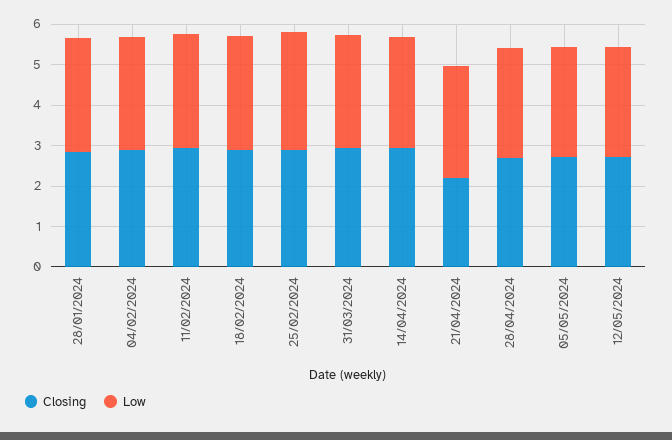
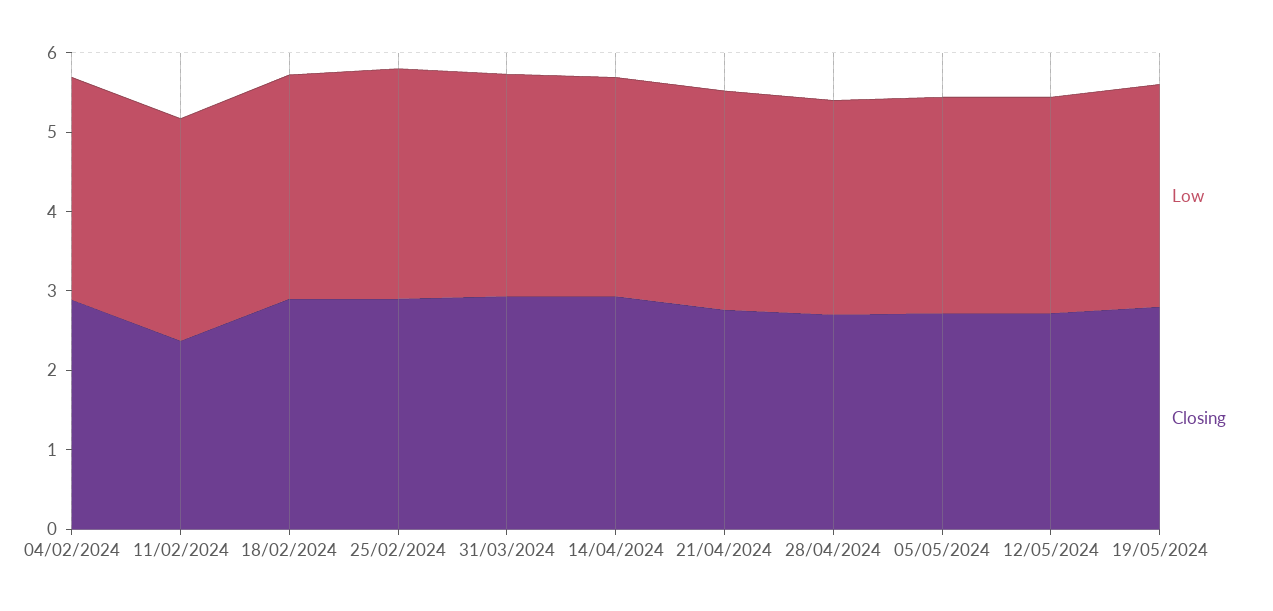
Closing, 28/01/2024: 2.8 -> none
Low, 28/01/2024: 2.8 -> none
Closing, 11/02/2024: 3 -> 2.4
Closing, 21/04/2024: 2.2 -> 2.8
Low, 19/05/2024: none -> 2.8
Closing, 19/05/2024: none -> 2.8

----

## [Directions for this task]
Go through the records above and copy every line with the word "none".

## [Final answer]
Closing, 28/01/2024: 2.8 -> none
Low, 28/01/2024: 2.8 -> none
Low, 19/05/2024: none -> 2.8
Closing, 19/05/2024: none -> 2.8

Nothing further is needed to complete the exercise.